** Opening Data section block **

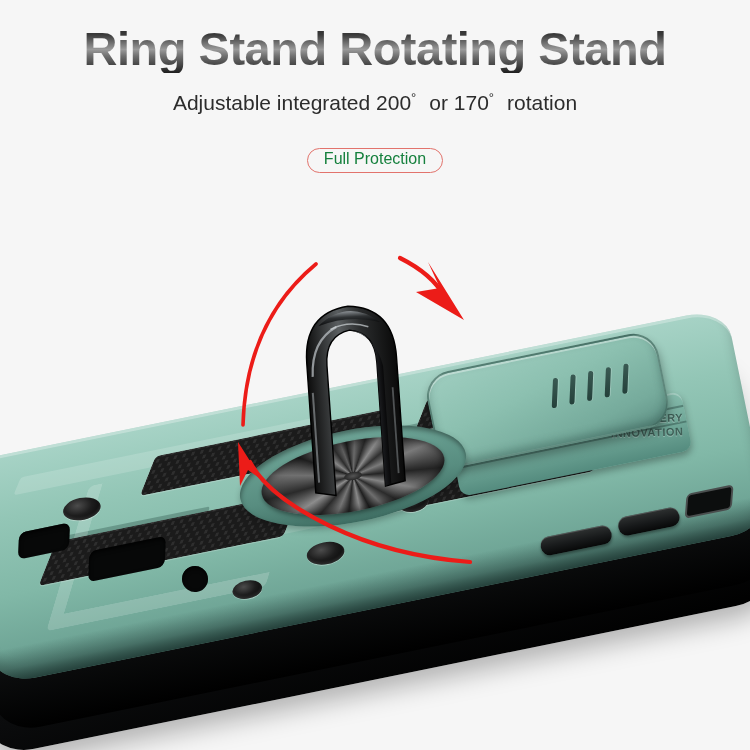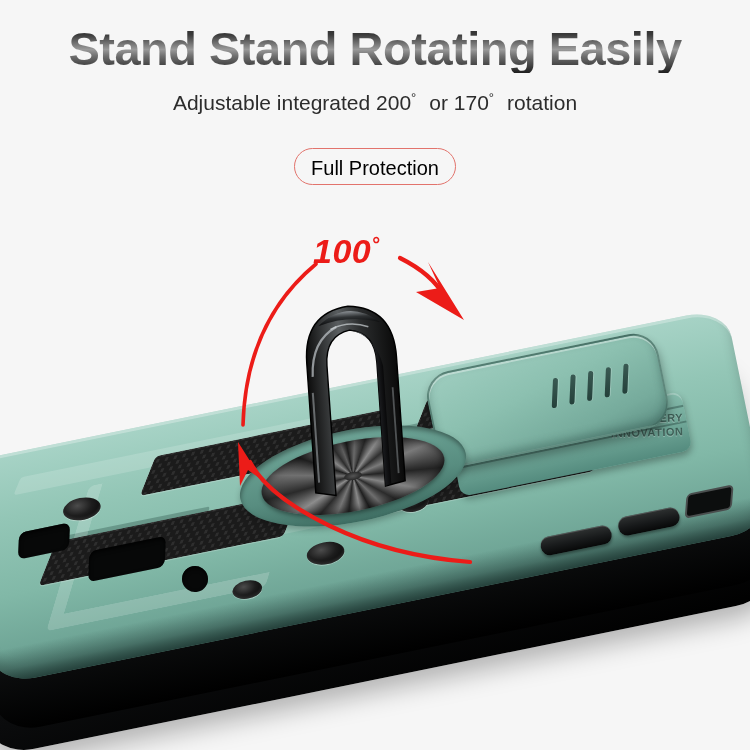"Stand Stand Rotating Easily" h1.title { text: Stand Stand Rotating Easily -> Ring Stand Rotating Stand }
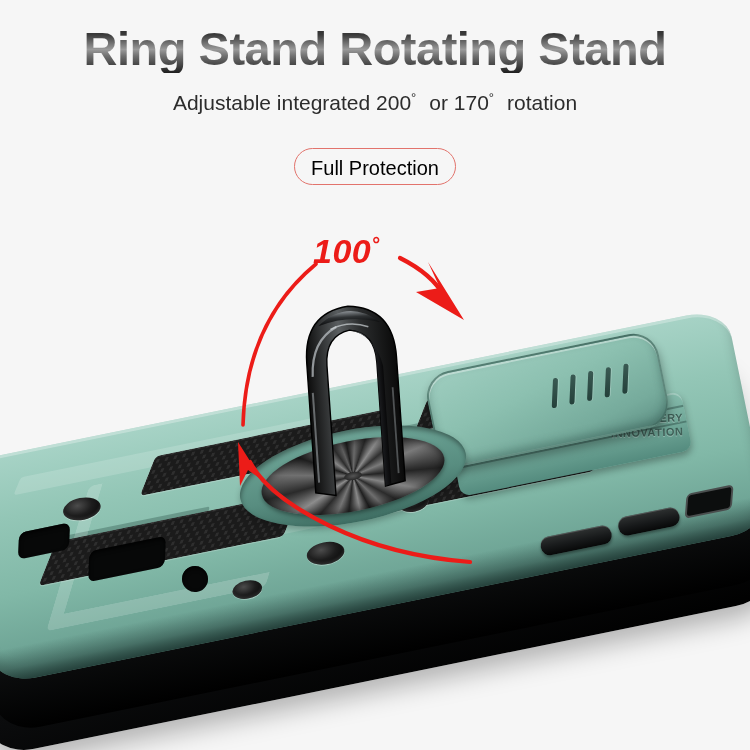"Full Protection" .badge { color: #000000 -> #15803d; font-size: 20px -> 16px; padding: 8px 16px 4px 16px -> 1px 16px 4px 16px }
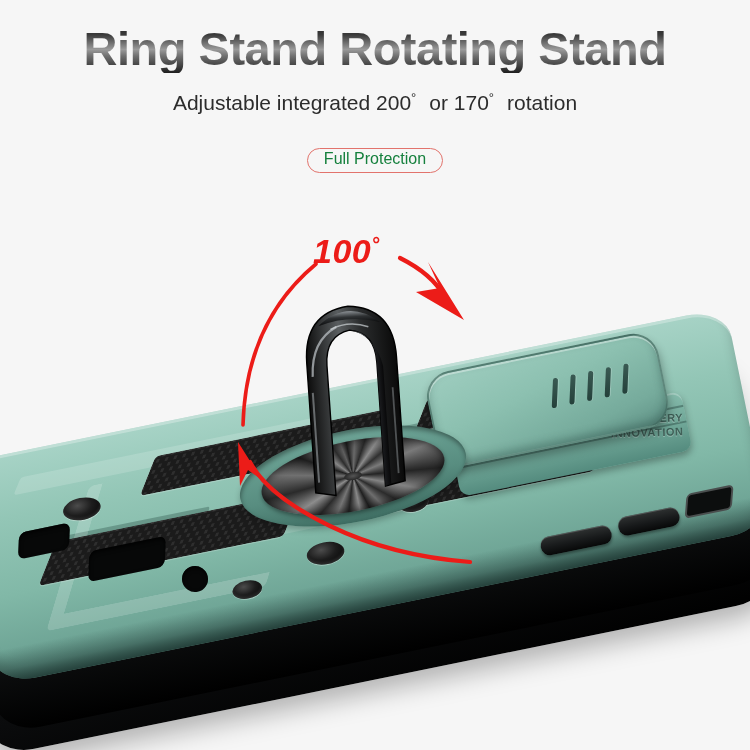"100°" div.lbl { html: <div><span>100</span><span>°</span></div> -> none }
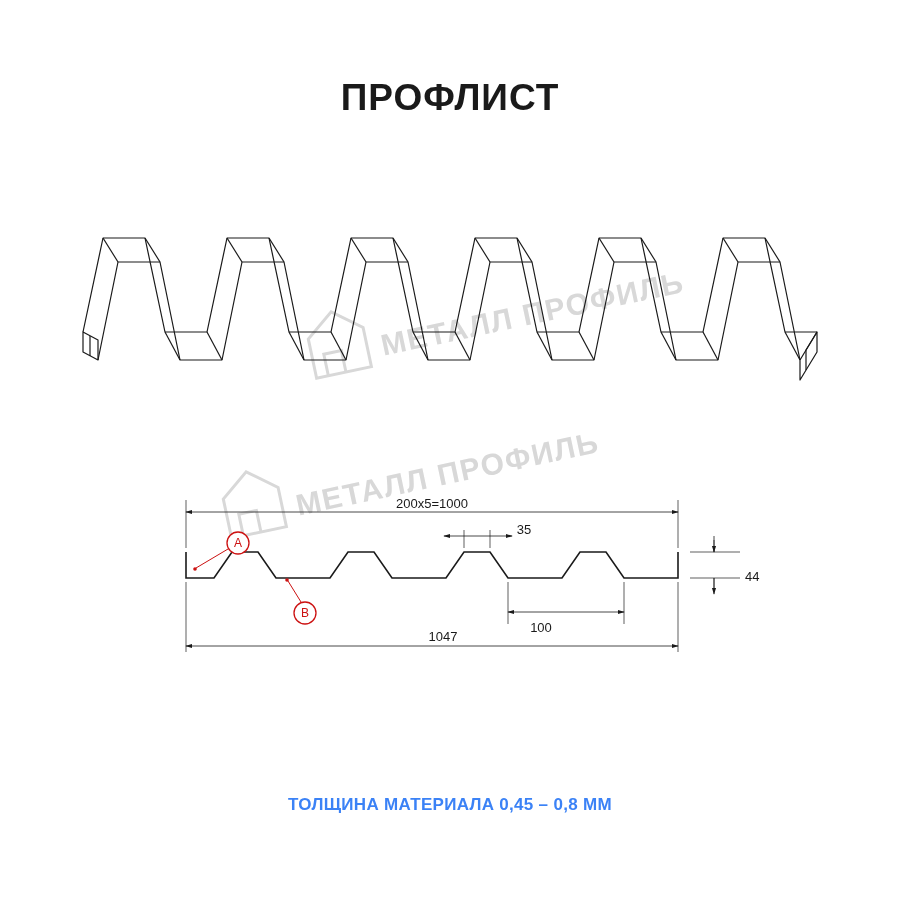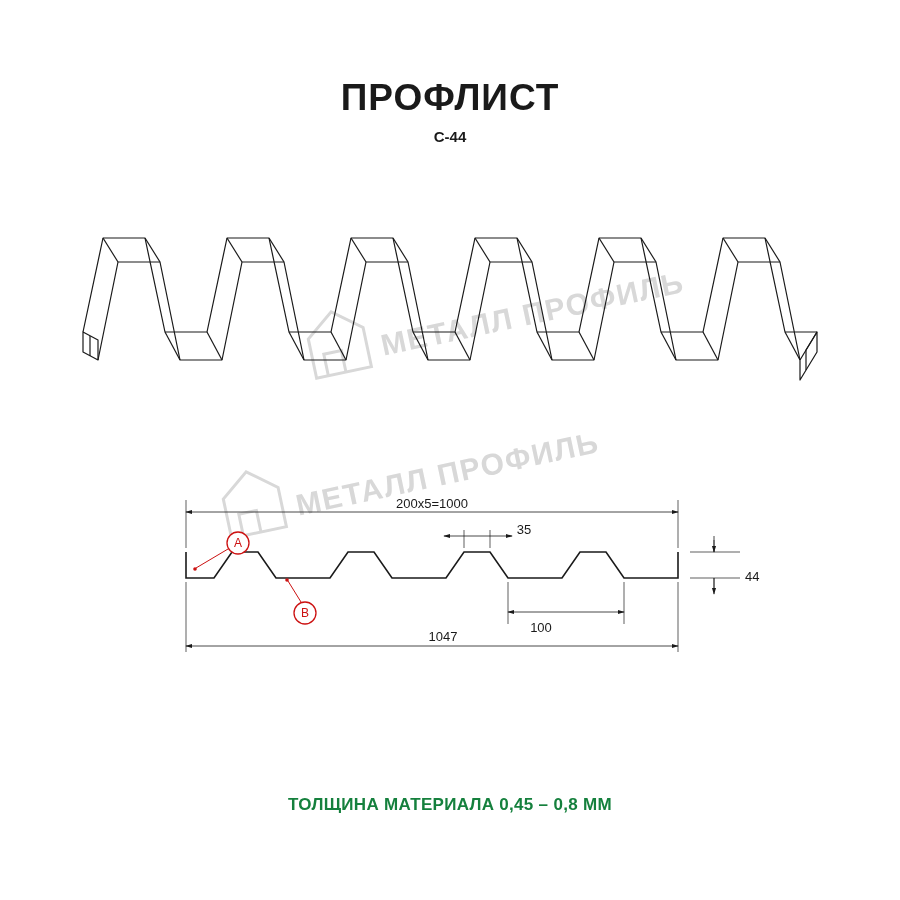"С-44" div.subtitle { html: <div>С-44</div> -> none }
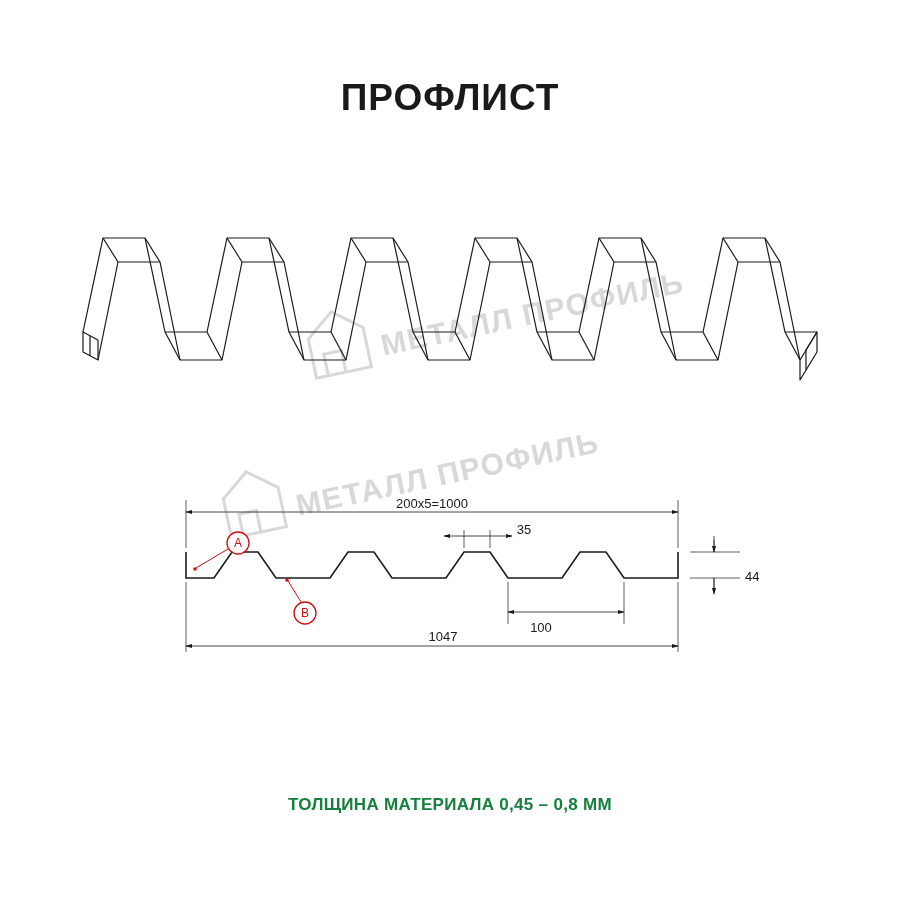"ТОЛЩИНА МАТЕРИАЛА 0,45 – 0,8" .footer-note { color: #15803d -> #3b82f6 }
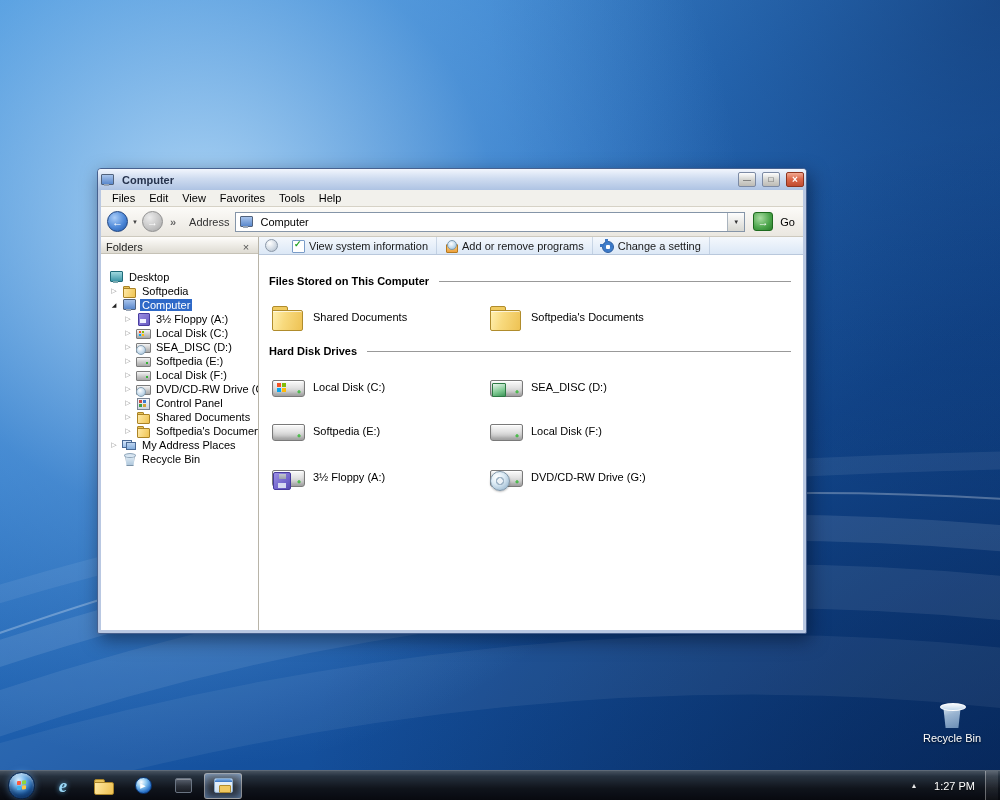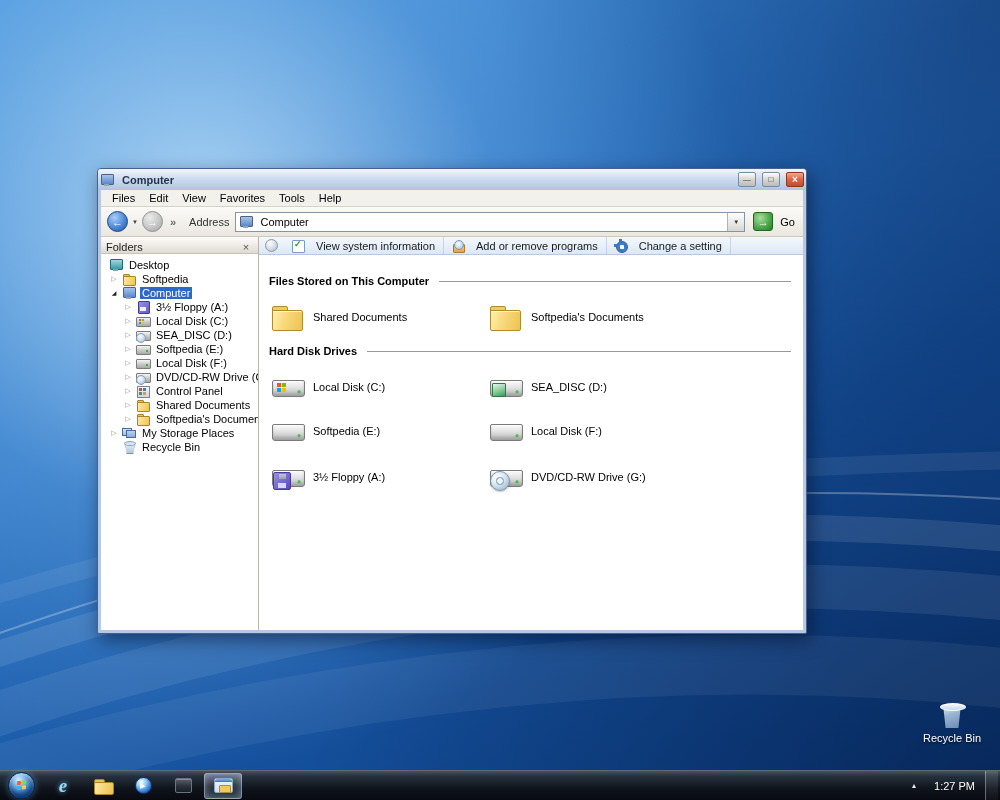"View system information" .task-btn { gap: 12px -> 5px }
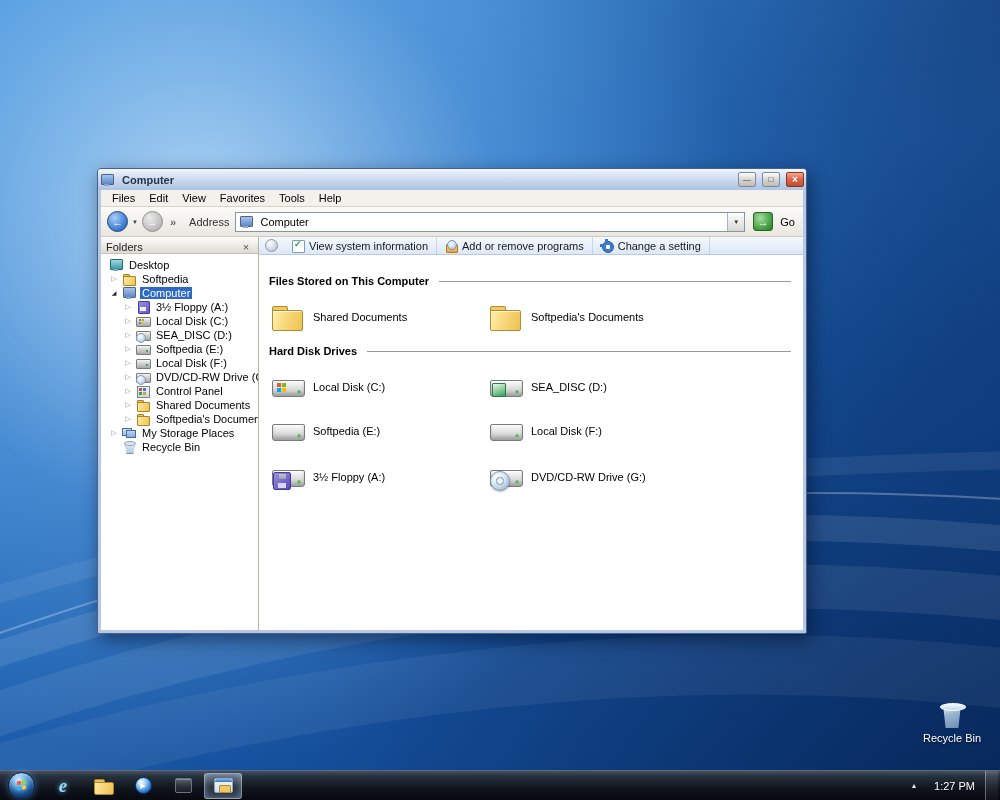"Desktop" .tree { padding-top: 4px -> 16px }
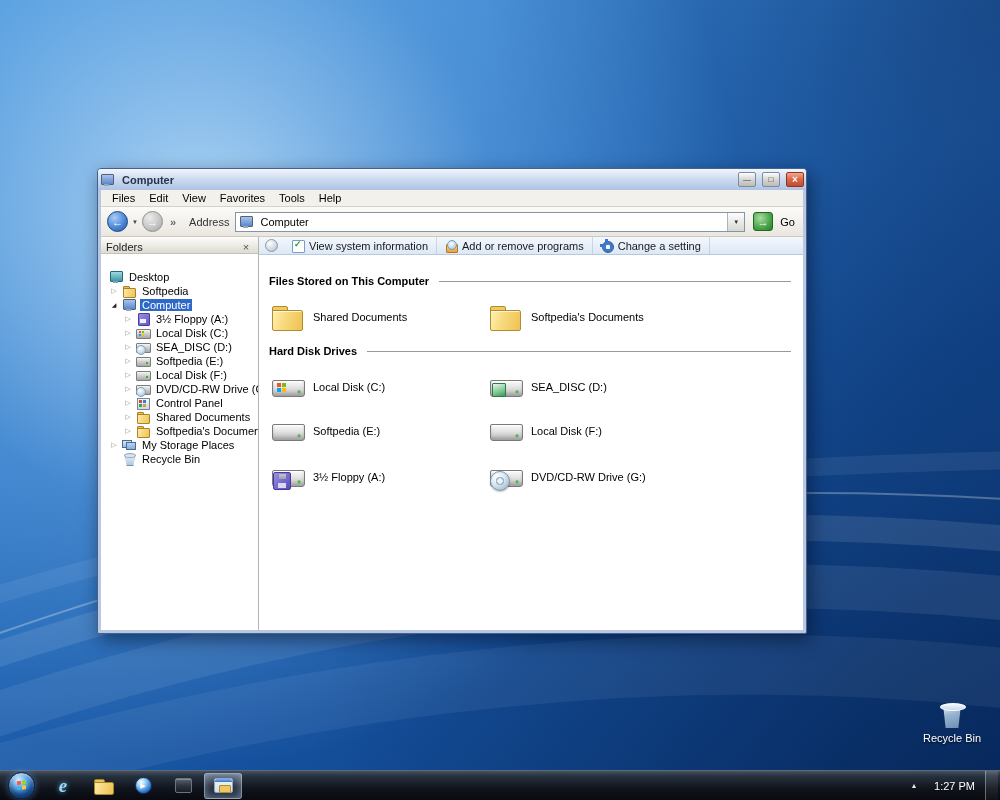"My Storage Places" span.tlabel { text: Storage -> Address }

** Closing Data section block **

**What needs to be done:** Give again, word for word, the lines above from the one with "padding-top: 4px ->" through the final line of the data, both ends included. Do not copy any picture.

**Your response:**
"Desktop" .tree { padding-top: 4px -> 16px }
"My Storage Places" span.tlabel { text: Storage -> Address }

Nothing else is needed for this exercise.